According to the principle of random sampling, the prepared experimental tissues were selected from three dogs with invasive tumours: ductal carcinoma and adjacent normal mammary tissues. The samples were transferred from an SDS‐PAGE gel to a PVDF membrane (Millipore Corporation, Billerica, MA, USA). After rapid blocking, the membrane was probed with rabbit polyclonal antibody GLI1 (bs‐1206R, Bioss, 1:400 dilution), rabbit polyclonal antibody Bmi1 (bs‐2999R, Bioss, 1:500 dilution), and mouse monoclonal antibody Sox2 (bs‐0523R, Bioss, 1:500 dilution) at 4°C overnight.
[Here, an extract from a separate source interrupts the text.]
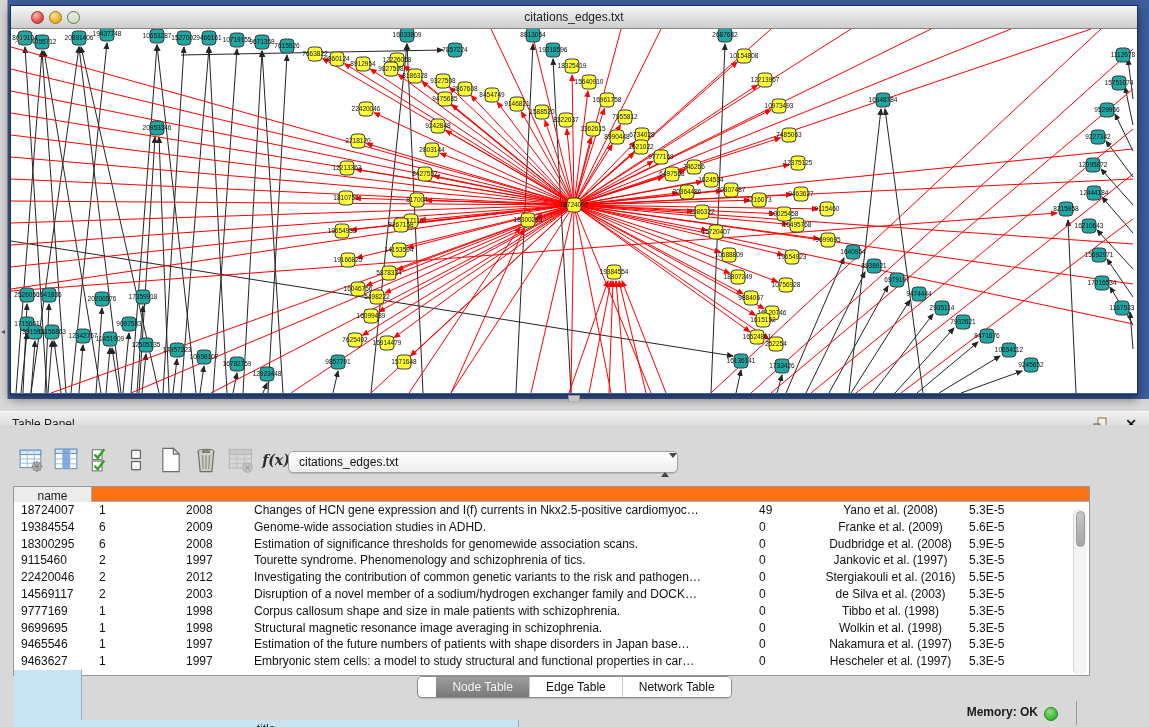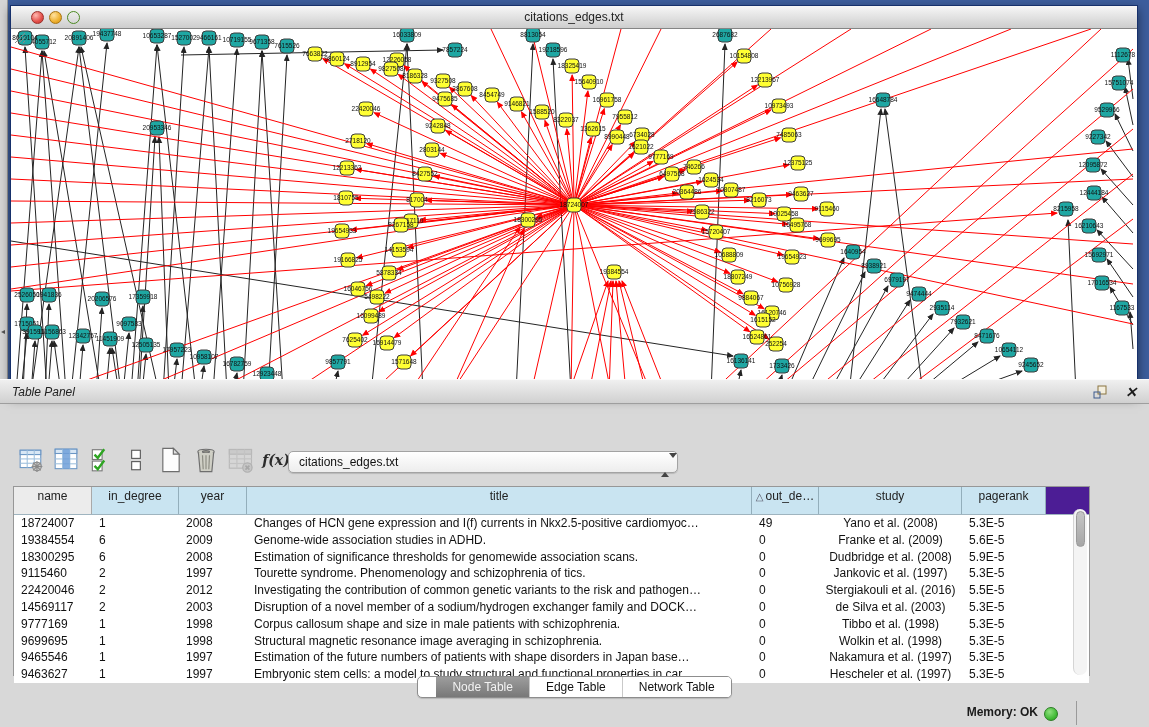"Table Panel" .panel-header { font-style: italic -> none; top: 379px -> 411px }
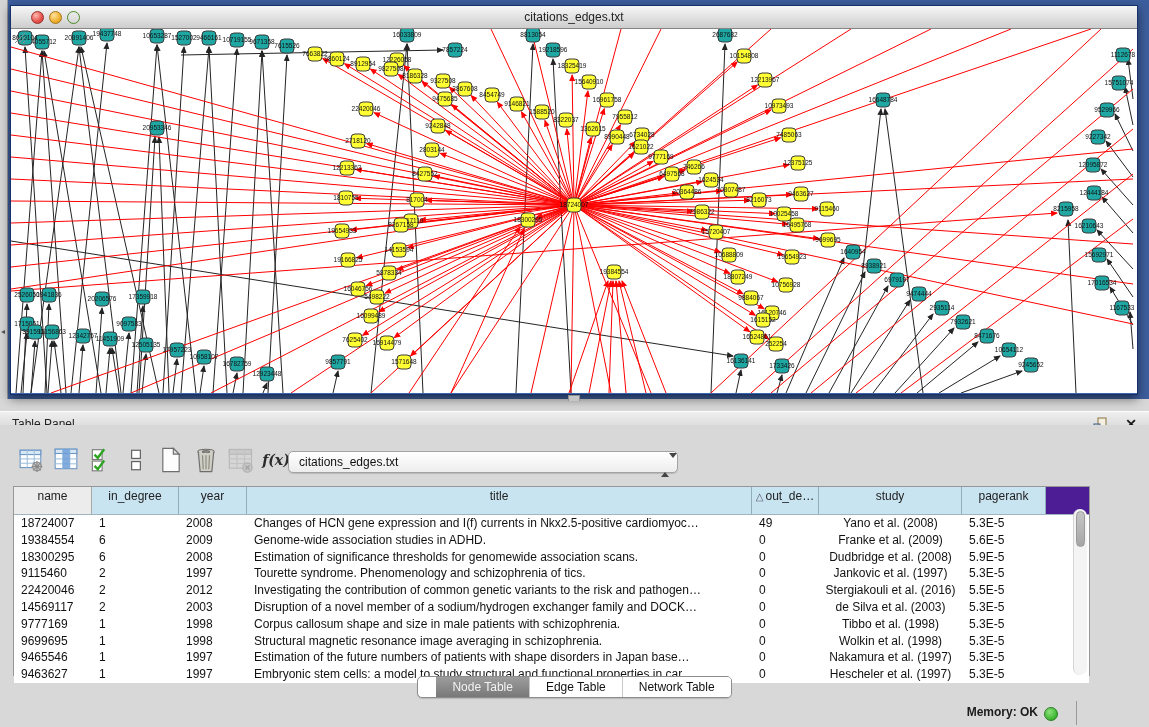"name" .thead { background: #4c1d95 -> #f97316; flex-direction: none -> column; height: 28px -> 15px }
After primary antibody incubation, the membrane was washed with TBST three times for 3 min each, and probed with HRP‐labelled secondary antibody (1:1000 dilution) at room temperature (24°C) for 1.5 h. The membrane was washed with TBST (three times, 3 min each), and then ECL Kit (NCM Biotechnology, China) was used to detect the protein bands for GLI1/Bmi1/Sox2. Finally, the optical density of the imprinted bands was measured by optical density analysis (Bio‐Rad) using GAPDH as a reference (Sirkisoon et al., 2018).

Detection of GLI1/Bmi1/Sox2 by immunohistochemistry

Invasive mammary tumours (three cases), ductal carcinoma (three cases), and paracancerous normal mammary (three cases) tissues in dogs were fixed with 4% paraformaldehyde solution at room temperature. Tissue blocks for the experiment were selected, embedded in paraffin, sliced, dried, and stored at 4°C. HE staining section of breast tumour tissue was performed and observed. To detect the positive immunohistochemical reaction of GLI1/Bmi1/Sox2, all the previous experimental steps were completed in strict accordance with the immunohistochemical operation procedures. The samples were then soaked with 3% deionized H2O2 for 15–20 min, sealed with goat serum for 15–20 min, treated with monoclonal antibodies (GLI1, Sheep anti mouse; Bmi1, Sheep anti rabbit; and Sox2, Sheep anti mouse) (1:300, Abcam, Hong Kong), and incubated overnight at 4°C. After washing, corresponding secondary antibody was added dropwise for incubation (Goat anti mouse IgG (H + L)/HRP, bs‐40296, Bioss, 1:3000 dilution; Goat anti rabbit IgG (H + L)/HRP, bs‐40295G, Bioss, 1:3000 dilution). The reaction‐labelled samples were preferably counterstained with 3‐3'‐diaminobenzidine (Sirkisoon et al., 2018). In addition, immunohistochemistry and immunofluorescence tests were negative control.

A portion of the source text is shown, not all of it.